──────── Records

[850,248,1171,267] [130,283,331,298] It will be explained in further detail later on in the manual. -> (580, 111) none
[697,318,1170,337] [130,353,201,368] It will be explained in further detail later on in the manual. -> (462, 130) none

────────────────
──────── Records

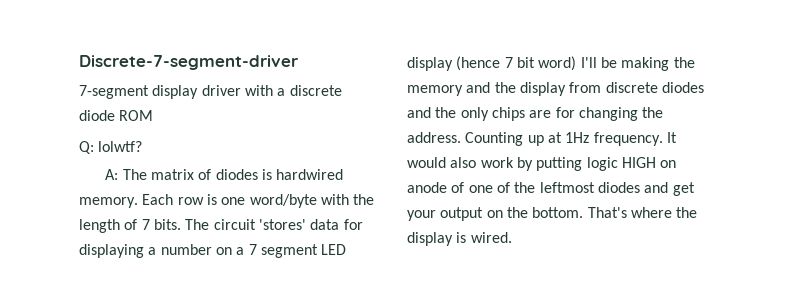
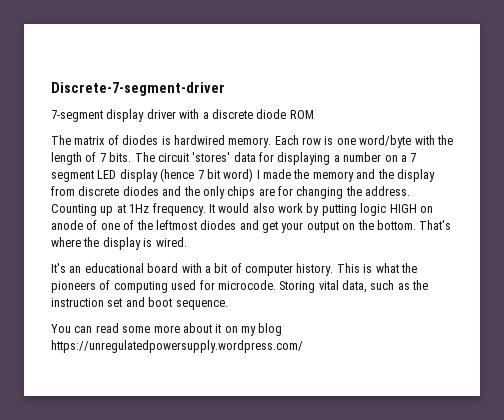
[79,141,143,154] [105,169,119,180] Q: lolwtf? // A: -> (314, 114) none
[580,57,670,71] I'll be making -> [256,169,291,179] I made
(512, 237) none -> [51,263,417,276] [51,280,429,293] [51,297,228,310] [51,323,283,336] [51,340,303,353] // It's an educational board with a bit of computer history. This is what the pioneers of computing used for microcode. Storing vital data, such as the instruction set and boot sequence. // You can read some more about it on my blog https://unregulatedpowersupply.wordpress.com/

────────────────

__Activity__
Within the listing above, extract exactly the lines from the line with "[79,141,143,154] [105,169,119,180] Q: lolwtf?" to the line with "(512, 237) none", the two named lines included, and no others.

__Written solution__
[79,141,143,154] [105,169,119,180] Q: lolwtf? // A: -> (314, 114) none
[580,57,670,71] I'll be making -> [256,169,291,179] I made
(512, 237) none -> [51,263,417,276] [51,280,429,293] [51,297,228,310] [51,323,283,336] [51,340,303,353] // It's an educational board with a bit of computer history. This is what the pioneers of computing used for microcode. Storing vital data, such as the instruction set and boot sequence. // You can read some more about it on my blog https://unregulatedpowersupply.wordpress.com/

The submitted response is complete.